The point is, do you know how the graffiti movement started? Well, it was in 1971 with a Greek guy in New York City named TAKI 183, or at least that was how he signed his art.
Influenced by the hip-hop and urban music scene, TAKI183 was interviewed by the New York Times and got super famous! And then, our 70’s generation began imitating him and looking for better and more striking places to draw their signs and tags.

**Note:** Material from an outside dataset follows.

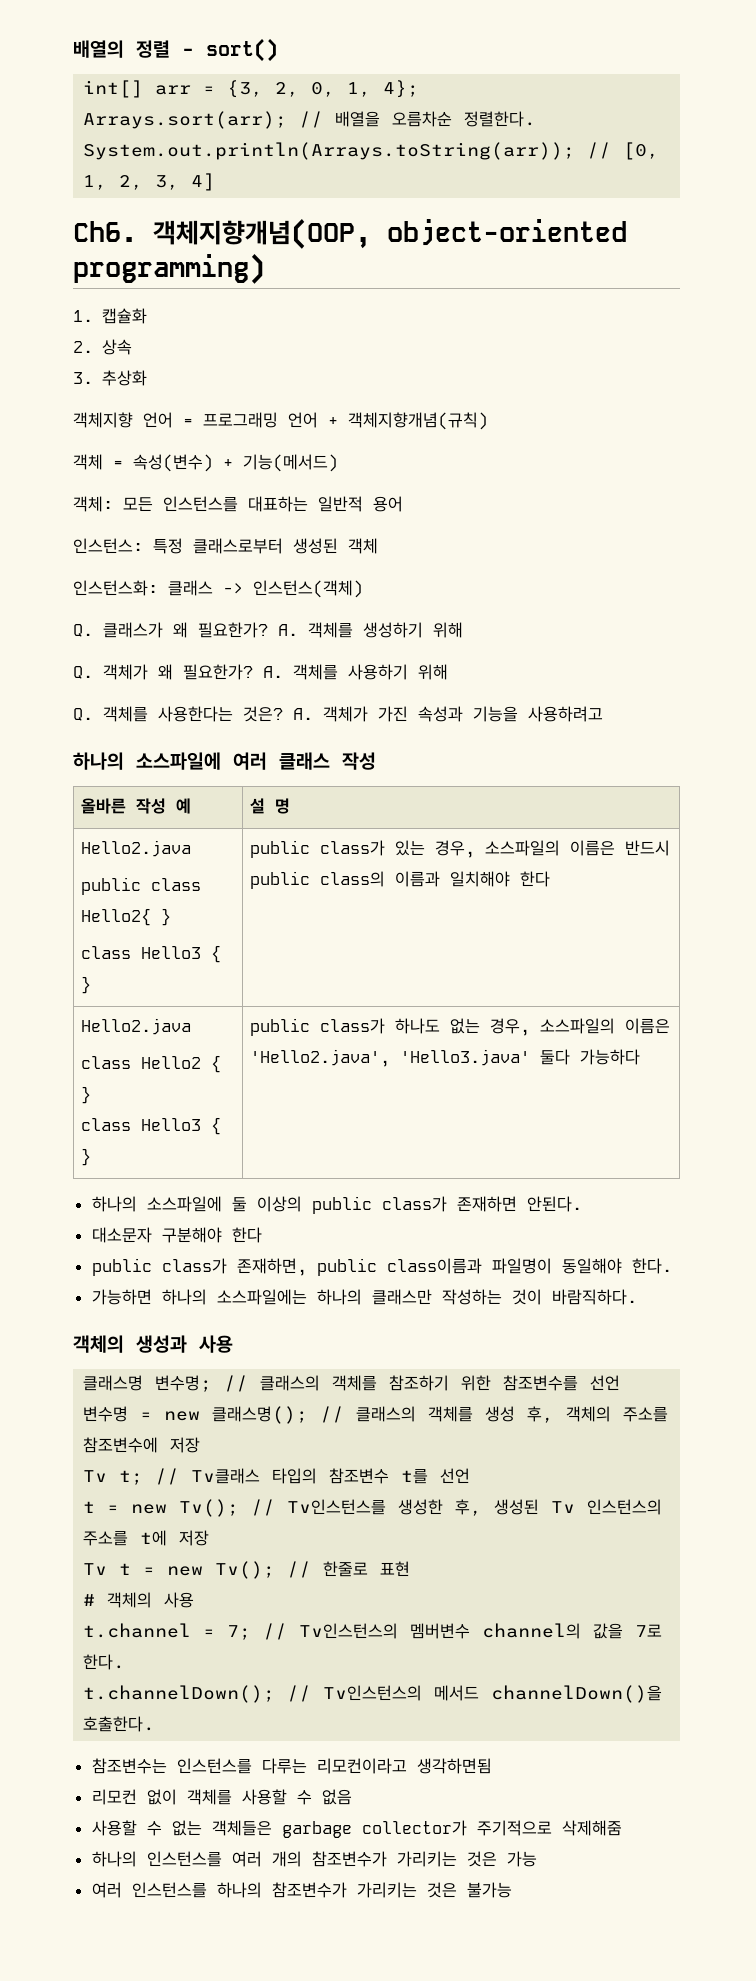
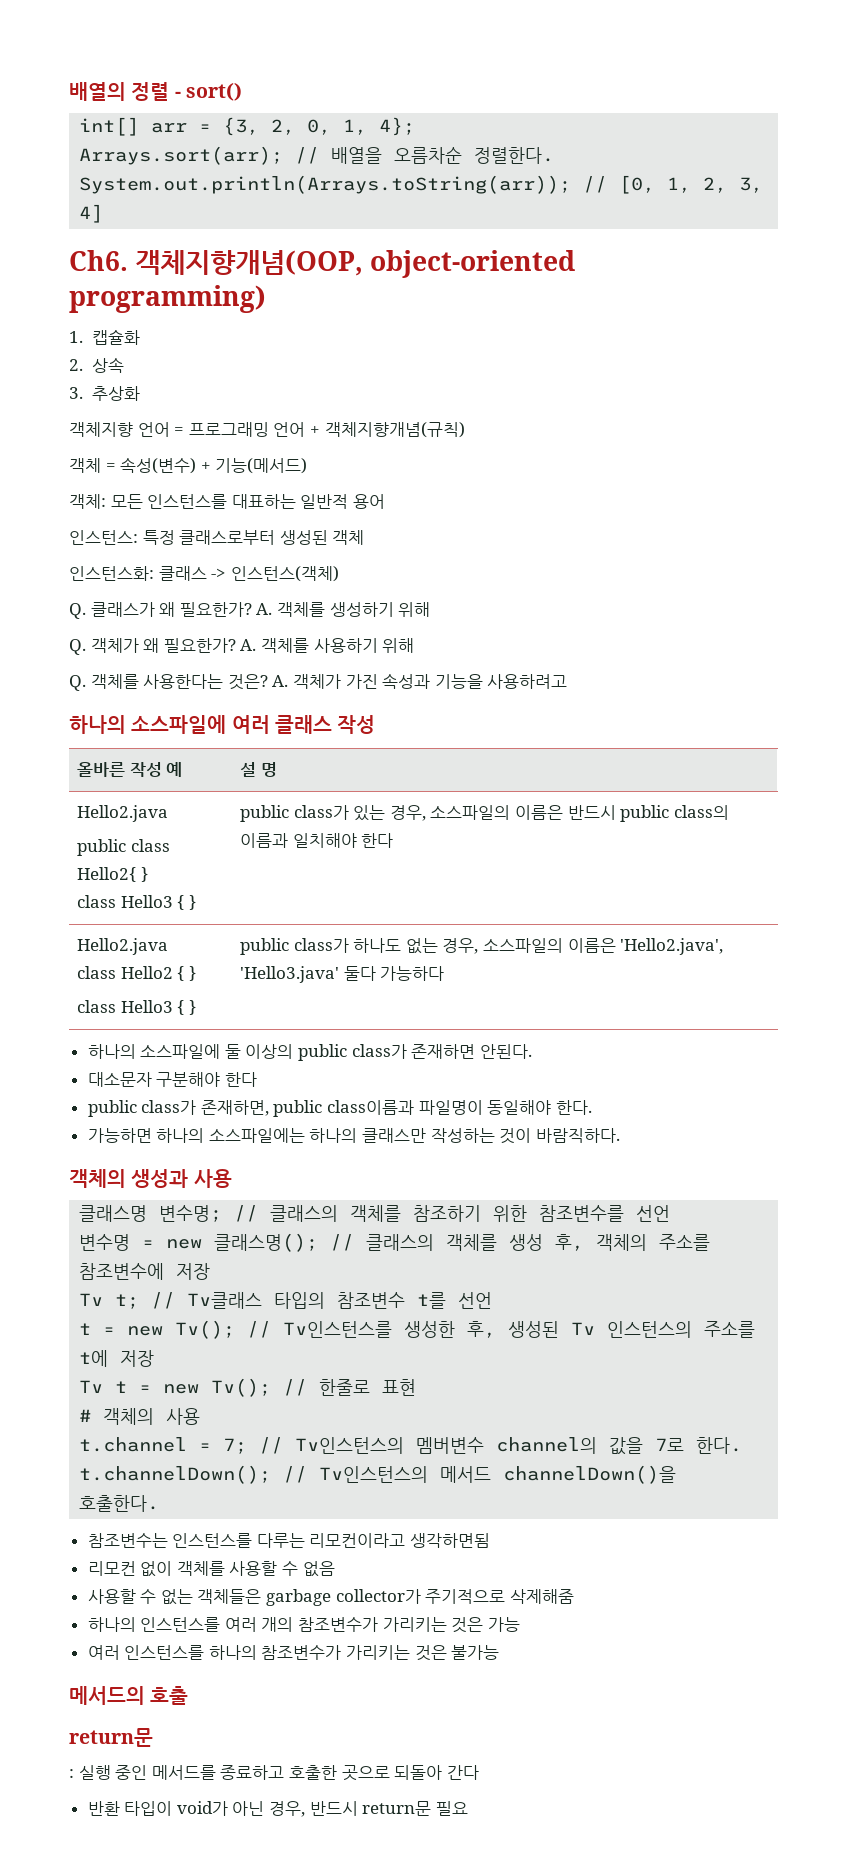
(512, 1890) none -> [69,1686,189,1705] [69,1728,153,1747] [69,1765,479,1781] [87,1801,468,1817] // 메서드의 호출 // return문 // : 실행 중인 메서드를 종료하고 호출한 곳으로 되돌아 간다 // 반환 타입이 void가 아닌 경우, 반드시 return문 필요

OK enough with the Time Journey; talking about the present in Barranquilla, the minds of everyone in the city has changed, and graffiti is no longer considered vulgar, dirty or in some cases pollution. What was once a stigma has now become youth creativity referred to as Urban Art, which is another way for them to say – Hey! You’re going to do it anyways – so let’s get behind it. Here we are – this is why we have been silent all this time! And it’s not only that they are now allowed to do it, but it’s promoted. Can you believe that? Yes believe it; in Barranquilla, from the citizen’s participation office and with the support of the Secretary of Public Spaces, they have been running some events that promote grafitti – such as “Murillando” three years ago, where artists covered eight huge spaces along 45th Street from Carrera 4 up to the intersection with via 40. Another recent event was the Killart Festival from just last month – graffiti artists sprayed almost 1000 square meters across six locations.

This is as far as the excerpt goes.